After the city (or certain parts of it, anyway) was shocked by the altercation that left one motorcyclist in the hospital and ended with the vehicle’s driver being beaten by several of the bikers, rhetoric about criminal biker gangs” became heated. Republican mayoral candidate Joe Lhota told the New York Post that recently-passed city laws to curb stop-and-frisk have had a chilling effect among the NYPD” and are leading to a rise in violent crime.

There’s just one little problem: At least one of the bikers who was part of the assault was a cop himself.

As the story becomes clearer, we’ve learned that Detective Wojciech Braszczok, 32, was off-duty when he participated in the ride, making his claims that he didn’t come to the aid of driver Alexian Lien because he was afraid to blow his cover a little harder to believe. The detective has apparently been arrested and charged with riot and criminal mischief after video surfaced of him punching and kicking Lien’s vehicle.

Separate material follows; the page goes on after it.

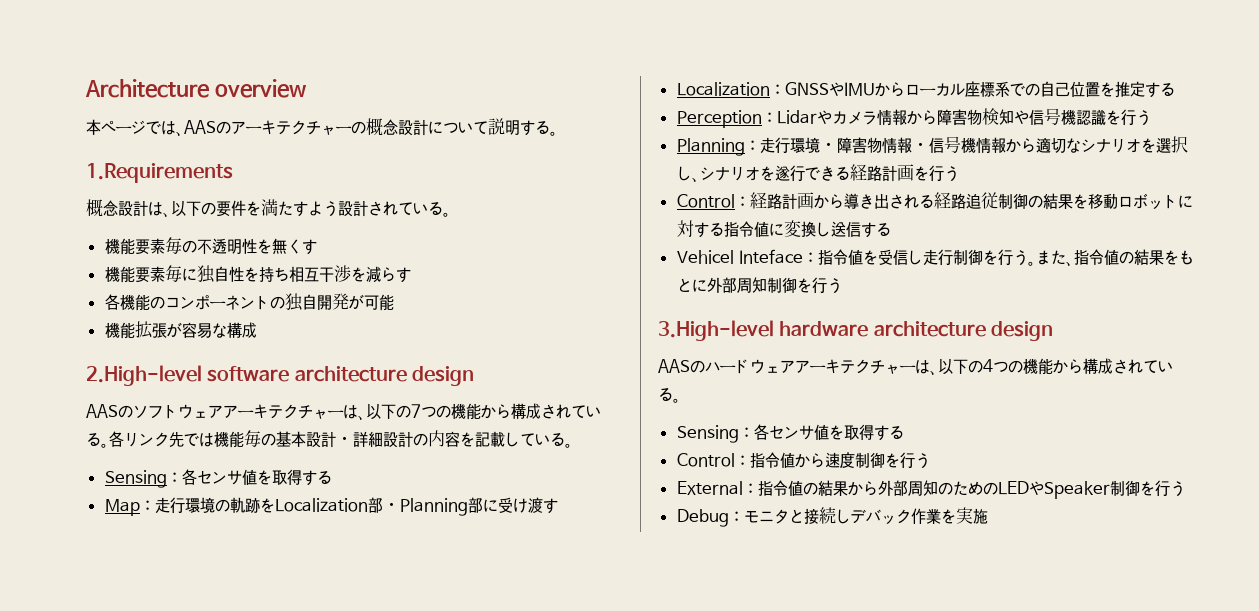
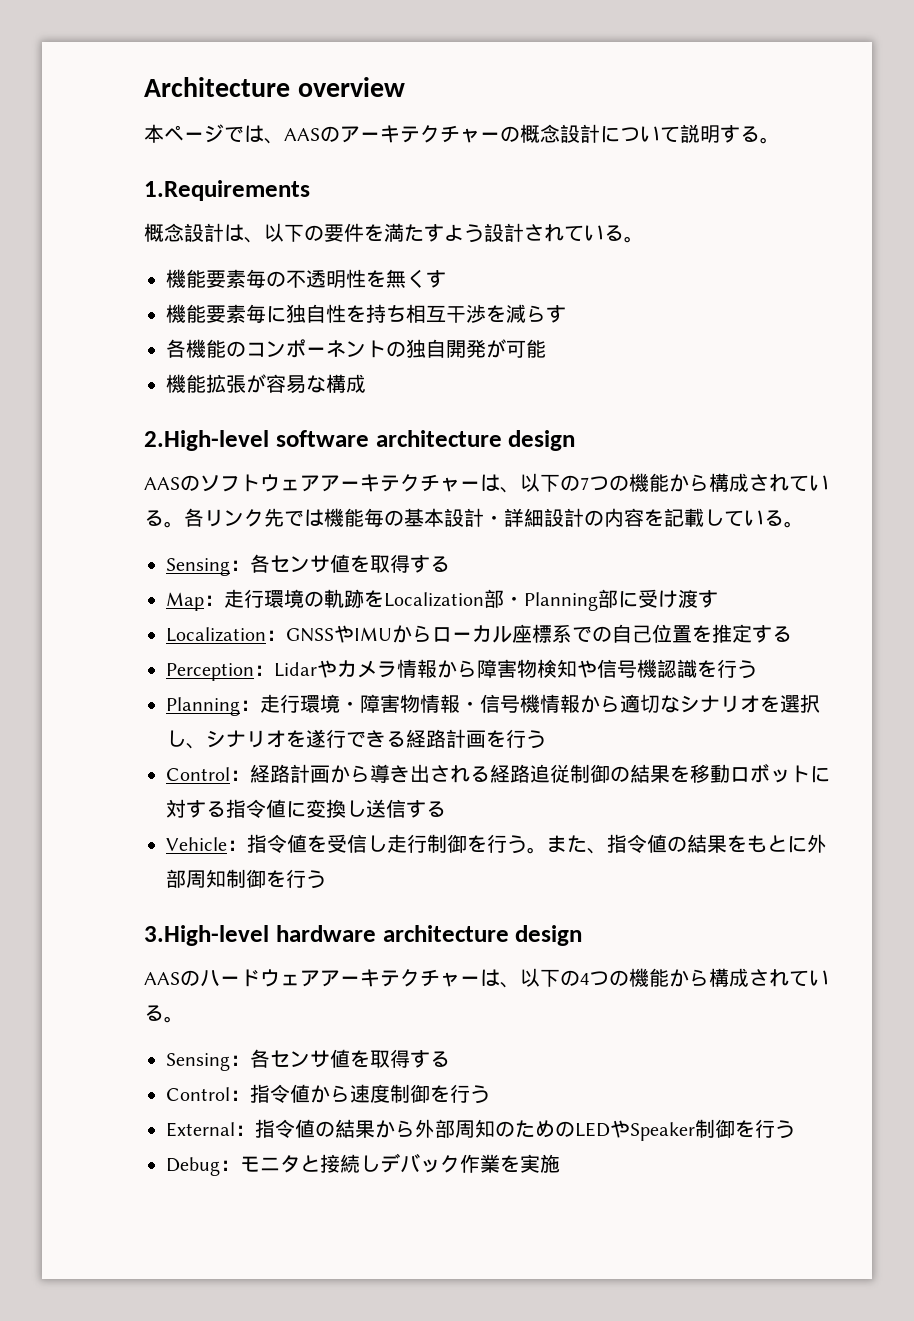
- Vehicel Inteface：指令値を受信し走行制御を行う。
+ Vehicle：指令値を受信し走行制御を行う。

The revelation that Braszczok participated in the so-called riot has calmed some of the city’s law-and-order freakouts, but it’s also brought further revelations in its wake — including that one of his undercover assignments was infiltrating Occupy Wall Street.

It is a shock to absolutely no one, of course, that the NYPD had undercovers at Occupy. The NYPD has eyes everywhere, as Jim Dwyer at the New York Times points out:

The city now has a sturdy legion of undercover officers who have taken up residence in many surprising regions of civic life. Much of this began in early 2003, when a federal judge lifted many restraints on spying by the Police Department. The city had been failed by the federal intelligence services, and thousands died on Sept. 11. Police Commissioner Raymond W. Kelly and Mayor Michael R. Bloomberg created an independent intelligence capacity.

So before and during the Iraq War, the organization of antiwar rallies was regarded as a fit matter for police surveillance; so were the monthly Critical Mass bicycle rallies, as well as groups protesting at the Republican National Convention in 2004, and a range of Islamic facilities, from mosques to college student clubs.

It’s perhaps slightly more surprising — but only slightly — that the NYPD felt the need to keep an eye on the Sandy relief work being done by Occupiers. Even billionaire soon-to-be-ex-Mayor Michael Bloomberg praised Occupy Sandy’s work, albeit grudgingly and perhaps in an attempt to deflect anger at his own failures. The immediate aftermath of Sandy brought an apparent détente between police and the organizers who’d been arrested, pepper-sprayed and repeatedly ejected from the park they’d called home. Meeting the immediate needs of New Yorkers without power, food, or transportation seemed to supersede all else.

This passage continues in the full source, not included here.